In a mixing bowl, combine 200 grams of besan (gram flour), 1/4 teaspoon of baking soda, 1/2 teaspoon of red chilli powder, 1/4 teaspoon of turmeric powder, 1/2 teaspoon of coriander powder, salt to taste, and 2 tablespoons of oil. Mix well.
Add water gradually and knead into a stiff dough.
Divide the dough into equal portions and roll each into a cylindrical shape.
Boil water in a large pan and cook these gatte (dumplings) for about 10-15 minutes or until they float to the top. Remove and let them cool.
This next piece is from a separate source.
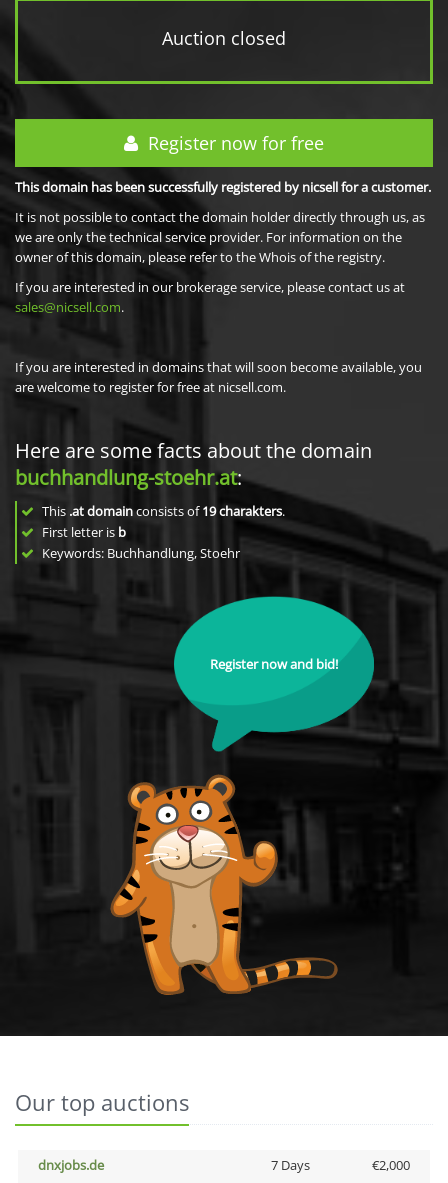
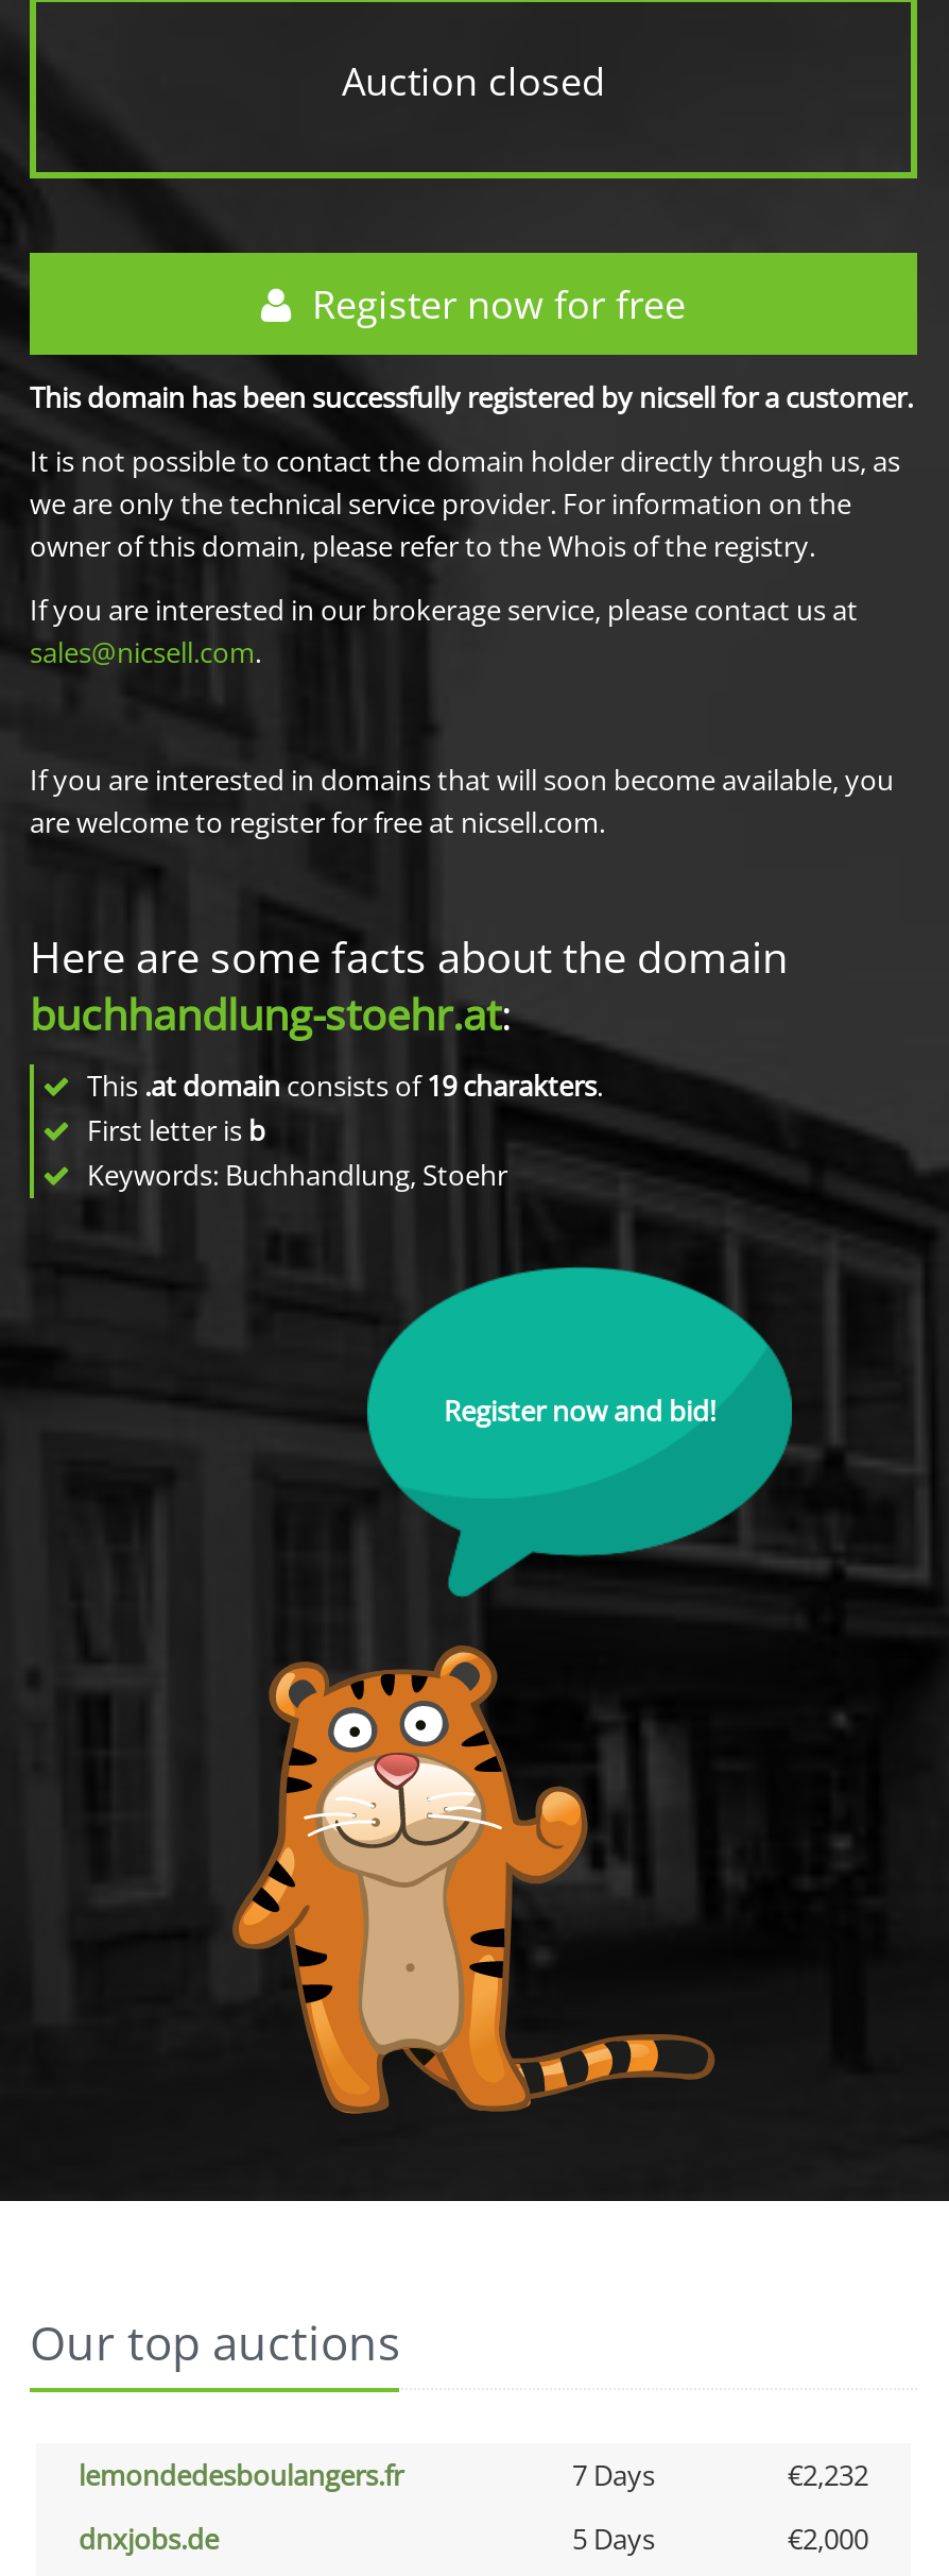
none -> [79,2456,868,2494] lemondedesboulangers.fr | 7 Days | €2,232
[270,1156,310,1174] 7 Days -> [572,2520,655,2558] 5 Days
Cut the cooled gatte into small pieces.
For the gravy, heat 2 tablespoons of oil in a pan. Add 1 teaspoon of cumin seeds, a pinch of asafoetida, 1/4 teaspoon of turmeric powder, 1/2 teaspoon of red chilli powder, and sauté for a few seconds.
Add 1 cup of whisked yogurt and cook on low heat until the oil separates, stirring continuously to prevent curdling.
Add 1/2 cup of water, salt to taste, and the cut gatte pieces. Bring to a boil and then simmer for about 10 minutes.
Garnish with fresh coriander leaves and serve hot with chapatis or rice.